• **Task to carry out**
Retype all entries exactly as they stand, excluding pictures.

Stored entries:
++++++++++++++++++++

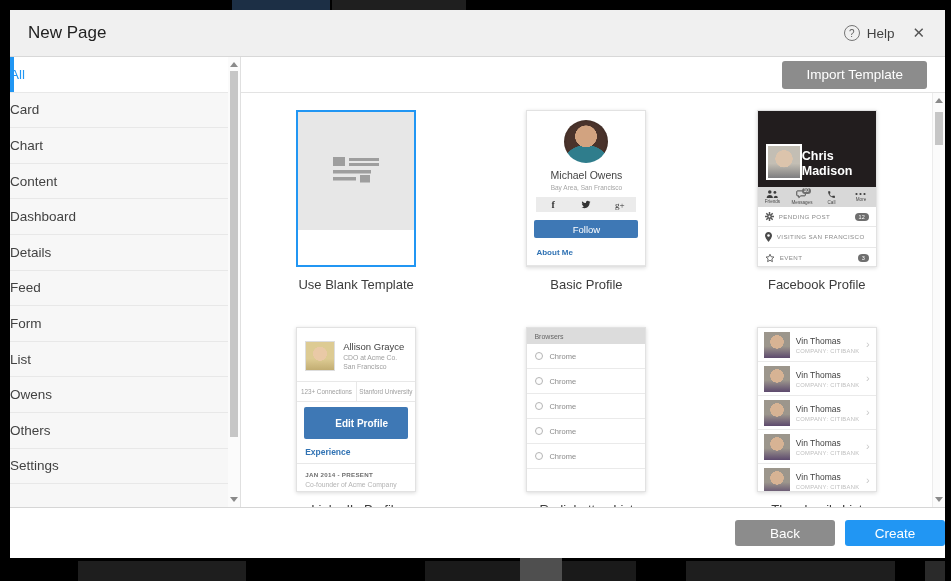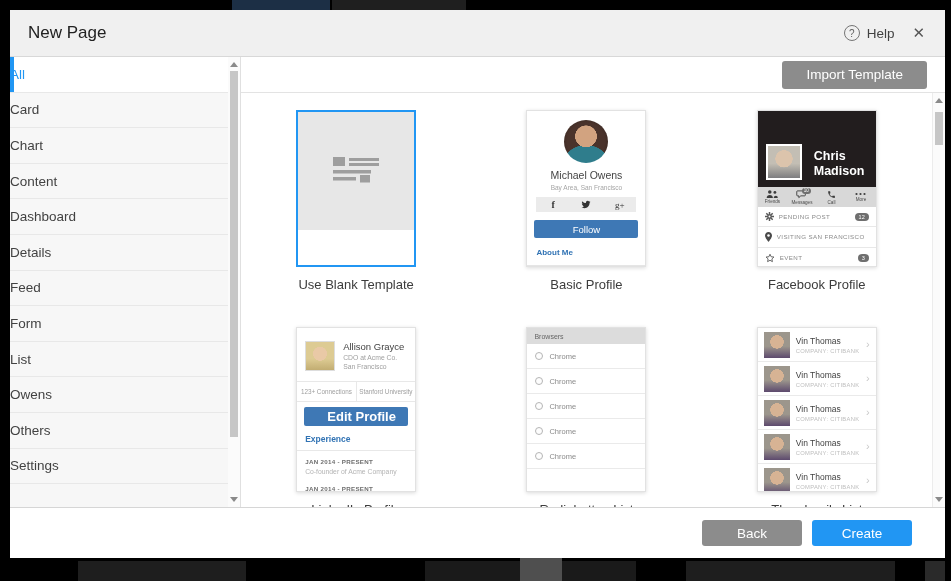--- a/index.html
+++ b/index.html
@@ -72,21 +72,21 @@
   .bp-loc { margin-top:3px; font-size:6.5px; color:#a5a5a5; }
   .bp-social { margin-top:6px; width:100px; height:16px; background:#ebebeb; display:flex; }
   .bp-social span, .bp-social i { flex:1; display:flex; align-items:center; justify-content:center; font-style:normal; }
   .soc-f { font-family:"Liberation Serif","DejaVu Serif",serif; font-weight:bold; font-size:10px; color:#333; }
   .soc-g { font-family:"Liberation Serif","DejaVu Serif",serif; font-size:9px; color:#333; }
   .bp-follow { margin-top:8px; width:104px; height:18px; background:#3e78b5; border-radius:2px; color:#fff; font-size:9.5px; display:flex; align-items:center; justify-content:center; }
   .bp-about { margin-top:10px; align-self:flex-start; padding-left:9px; font-size:8px; font-weight:bold; color:#3173b4; }
   .bp-divider { margin-top:8px; width:100%; border-bottom:1px solid #e5e5e5; }
 
   
-  .fb-header { height:76px; background:#221d1e; display:flex; align-items:flex-end; padding:0 0 7px 8px; gap:12px; }
+  .fb-header { height:76px; background:#221d1e; display:flex; align-items:flex-end; padding:0 0 7px 8px; gap:0; }
   .fb-photo { width:36px; height:36px; border:2px solid #fff; flex:none;
     background: radial-gradient(circle at 50% 40%, #dcc4ac 0 34%, rgba(0,0,0,0) 35%),
                 linear-gradient(180deg,#c3beb4 0 55%, #7e7e80 100%); }
   .fb-name { color:#fff; font-size:12.5px; font-weight:bold; line-height:1.25; }
   .fb-toolbar { height:20px; background:#d8d8d8; display:flex; }
   .fb-tool { flex:1; display:flex; flex-direction:column; align-items:center; justify-content:center; gap:1px; position:relative; }
   .fb-tool-label { font-size:4.6px; color:#4a4a4a; }
   .fb-badge { position:absolute; top:1px; right:6px; background:#6f6f6f; color:#fff; font-size:4.5px; border-radius:5px; padding:0 2px; line-height:5.5px; }
   .fb-row { height:20.3px; display:flex; align-items:center; padding:0 7px; border-bottom:1px solid #e8e8e8; gap:5px; }
   .fb-row-label { font-size:6.2px; color:#8a8a8a; letter-spacing:.4px; }
@@ -95,42 +95,42 @@
   
   .li-top { display:flex; gap:8px; padding:13px 8px 10px; }
   .li-photo { width:30px; height:30px; flex:none; border:1px solid #ddd;
     background: radial-gradient(circle at 50% 42%, #e9c9a6 0 32%, rgba(0,0,0,0) 33%),
                 linear-gradient(180deg,#ddcb93 0 60%, #c2ad72 100%); }
   .li-name { font-size:9.5px; color:#424242; }
   .li-role, .li-loc { font-size:6.8px; color:#9e9e9e; margin-top:2px; }
   .li-stats { display:flex; border-top:1px solid #e8e8e8; border-bottom:1px solid #e8e8e8; }
   .li-stat { flex:1; text-align:center; font-size:6.3px; color:#9e9e9e; padding:6px 0; }
   .li-stat:first-child { border-right:1px solid #e8e8e8; }
-  .li-edit { margin:5px 7px 0; height:19px; background:#3e78b5; border-radius:2px; color:#fff; font-size:13px; font-weight:bold; display:flex; align-items:center; justify-content:center;padding-left:11px; }
+  .li-edit { margin:5px 7px 0; height:32px; background:#3e78b5; border-radius:2px; color:#fff; font-size:10px; font-weight:bold; display:flex; align-items:center; justify-content:center;padding-left:11px; }
   .li-section { padding:8px 8px 6px; font-size:8.5px; font-weight:bold; color:#3173b4; border-bottom:1px solid #e8e8e8; }
   .li-period { padding:7px 8px 0; font-size:6.2px; font-weight:bold; color:#6e6e6e; letter-spacing:.3px; }
   .li-title { padding:3px 8px 0; font-size:6.8px; color:#b3b3b3; }
 
   
   .rb-header { height:16px; background:#dcdcdc; display:flex; align-items:center; padding-left:7px; font-size:7px; color:#666; }
   .rb-row { height:25px; display:flex; align-items:center; padding-left:8px; gap:6px; border-bottom:1px solid #eaeaea; }
   .rb-circle { width:8px; height:8px; border:1px solid #b5b5b5; border-radius:50%; background:#fdfdfd; flex:none; }
   .rb-label { font-size:7.5px; color:#8a8a8a; }
 
   
   .th-row { height:34px; display:flex; align-items:center; padding:0 6px; gap:6px; border-bottom:1px solid #eaeaea; }
   .th-photo { width:26px; height:26px; flex:none;
     background: radial-gradient(circle at 50% 38%, #d7b394 0 32%, rgba(0,0,0,0) 33%),
                 linear-gradient(180deg,#9c968c 0 55%, #5d4a6e 100%); }
   .th-name { font-size:8.5px; color:#424242; }
   .th-company { font-size:5.8px; color:#bdbdbd; letter-spacing:.3px; margin-top:2px; }
   .th-chevron { margin-left:auto; color:#c9c9c9; font-size:11px; line-height:1; }
 
   
-  .dlg-footer { height:51px; border-top:1px solid #d6d6d6; background:#fff; display:flex; align-items:center; justify-content:flex-end; gap:10px; padding-right:33px; flex:none; }
+  .dlg-footer { height:51px; border-top:1px solid #d6d6d6; background:#fff; display:flex; align-items:center; justify-content:flex-end; gap:10px; padding-right:0; flex:none; }
   .foot-btn { width:100px; height:26px; }
 </style>
 </head>
 <body>
 
 <div class="frag" style="left:232px;top:0;width:98px;height:10px;background:#1c2f45;"></div>
 <div class="frag" style="left:332px;top:0;width:134px;height:10px;background:#1f1f1f;"></div>
 <div class="frag" style="left:78px;top:561px;width:168px;height:20px;background:#1e1e1e;"></div>
 <div class="frag" style="left:425px;top:561px;width:211px;height:20px;background:#1a1a1a;"></div>
 <div class="frag" style="left:520px;top:558px;width:42px;height:23px;background:#4f4f4f;"></div>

++++++++++++++++++++

• **Response box**
--- a/index.html
+++ b/index.html
@@ -72,21 +72,21 @@
   .bp-loc { margin-top:3px; font-size:6.5px; color:#a5a5a5; }
   .bp-social { margin-top:6px; width:100px; height:16px; background:#ebebeb; display:flex; }
   .bp-social span, .bp-social i { flex:1; display:flex; align-items:center; justify-content:center; font-style:normal; }
   .soc-f { font-family:"Liberation Serif","DejaVu Serif",serif; font-weight:bold; font-size:10px; color:#333; }
   .soc-g { font-family:"Liberation Serif","DejaVu Serif",serif; font-size:9px; color:#333; }
   .bp-follow { margin-top:8px; width:104px; height:18px; background:#3e78b5; border-radius:2px; color:#fff; font-size:9.5px; display:flex; align-items:center; justify-content:center; }
   .bp-about { margin-top:10px; align-self:flex-start; padding-left:9px; font-size:8px; font-weight:bold; color:#3173b4; }
   .bp-divider { margin-top:8px; width:100%; border-bottom:1px solid #e5e5e5; }
 
   
-  .fb-header { height:76px; background:#221d1e; display:flex; align-items:flex-end; padding:0 0 7px 8px; gap:12px; }
+  .fb-header { height:76px; background:#221d1e; display:flex; align-items:flex-end; padding:0 0 7px 8px; gap:0; }
   .fb-photo { width:36px; height:36px; border:2px solid #fff; flex:none;
     background: radial-gradient(circle at 50% 40%, #dcc4ac 0 34%, rgba(0,0,0,0) 35%),
                 linear-gradient(180deg,#c3beb4 0 55%, #7e7e80 100%); }
   .fb-name { color:#fff; font-size:12.5px; font-weight:bold; line-height:1.25; }
   .fb-toolbar { height:20px; background:#d8d8d8; display:flex; }
   .fb-tool { flex:1; display:flex; flex-direction:column; align-items:center; justify-content:center; gap:1px; position:relative; }
   .fb-tool-label { font-size:4.6px; color:#4a4a4a; }
   .fb-badge { position:absolute; top:1px; right:6px; background:#6f6f6f; color:#fff; font-size:4.5px; border-radius:5px; padding:0 2px; line-height:5.5px; }
   .fb-row { height:20.3px; display:flex; align-items:center; padding:0 7px; border-bottom:1px solid #e8e8e8; gap:5px; }
   .fb-row-label { font-size:6.2px; color:#8a8a8a; letter-spacing:.4px; }
@@ -95,42 +95,42 @@
   
   .li-top { display:flex; gap:8px; padding:13px 8px 10px; }
   .li-photo { width:30px; height:30px; flex:none; border:1px solid #ddd;
     background: radial-gradient(circle at 50% 42%, #e9c9a6 0 32%, rgba(0,0,0,0) 33%),
                 linear-gradient(180deg,#ddcb93 0 60%, #c2ad72 100%); }
   .li-name { font-size:9.5px; color:#424242; }
   .li-role, .li-loc { font-size:6.8px; color:#9e9e9e; margin-top:2px; }
   .li-stats { display:flex; border-top:1px solid #e8e8e8; border-bottom:1px solid #e8e8e8; }
   .li-stat { flex:1; text-align:center; font-size:6.3px; color:#9e9e9e; padding:6px 0; }
   .li-stat:first-child { border-right:1px solid #e8e8e8; }
-  .li-edit { margin:5px 7px 0; height:19px; background:#3e78b5; border-radius:2px; color:#fff; font-size:13px; font-weight:bold; display:flex; align-items:center; justify-content:center;padding-left:11px; }
+  .li-edit { margin:5px 7px 0; height:32px; background:#3e78b5; border-radius:2px; color:#fff; font-size:10px; font-weight:bold; display:flex; align-items:center; justify-content:center;padding-left:11px; }
   .li-section { padding:8px 8px 6px; font-size:8.5px; font-weight:bold; color:#3173b4; border-bottom:1px solid #e8e8e8; }
   .li-period { padding:7px 8px 0; font-size:6.2px; font-weight:bold; color:#6e6e6e; letter-spacing:.3px; }
   .li-title { padding:3px 8px 0; font-size:6.8px; color:#b3b3b3; }
 
   
   .rb-header { height:16px; background:#dcdcdc; display:flex; align-items:center; padding-left:7px; font-size:7px; color:#666; }
   .rb-row { height:25px; display:flex; align-items:center; padding-left:8px; gap:6px; border-bottom:1px solid #eaeaea; }
   .rb-circle { width:8px; height:8px; border:1px solid #b5b5b5; border-radius:50%; background:#fdfdfd; flex:none; }
   .rb-label { font-size:7.5px; color:#8a8a8a; }
 
   
   .th-row { height:34px; display:flex; align-items:center; padding:0 6px; gap:6px; border-bottom:1px solid #eaeaea; }
   .th-photo { width:26px; height:26px; flex:none;
     background: radial-gradient(circle at 50% 38%, #d7b394 0 32%, rgba(0,0,0,0) 33%),
                 linear-gradient(180deg,#9c968c 0 55%, #5d4a6e 100%); }
   .th-name { font-size:8.5px; color:#424242; }
   .th-company { font-size:5.8px; color:#bdbdbd; letter-spacing:.3px; margin-top:2px; }
   .th-chevron { margin-left:auto; color:#c9c9c9; font-size:11px; line-height:1; }
 
   
-  .dlg-footer { height:51px; border-top:1px solid #d6d6d6; background:#fff; display:flex; align-items:center; justify-content:flex-end; gap:10px; padding-right:33px; flex:none; }
+  .dlg-footer { height:51px; border-top:1px solid #d6d6d6; background:#fff; display:flex; align-items:center; justify-content:flex-end; gap:10px; padding-right:0; flex:none; }
   .foot-btn { width:100px; height:26px; }
 </style>
 </head>
 <body>
 
 <div class="frag" style="left:232px;top:0;width:98px;height:10px;background:#1c2f45;"></div>
 <div class="frag" style="left:332px;top:0;width:134px;height:10px;background:#1f1f1f;"></div>
 <div class="frag" style="left:78px;top:561px;width:168px;height:20px;background:#1e1e1e;"></div>
 <div class="frag" style="left:425px;top:561px;width:211px;height:20px;background:#1a1a1a;"></div>
 <div class="frag" style="left:520px;top:558px;width:42px;height:23px;background:#4f4f4f;"></div>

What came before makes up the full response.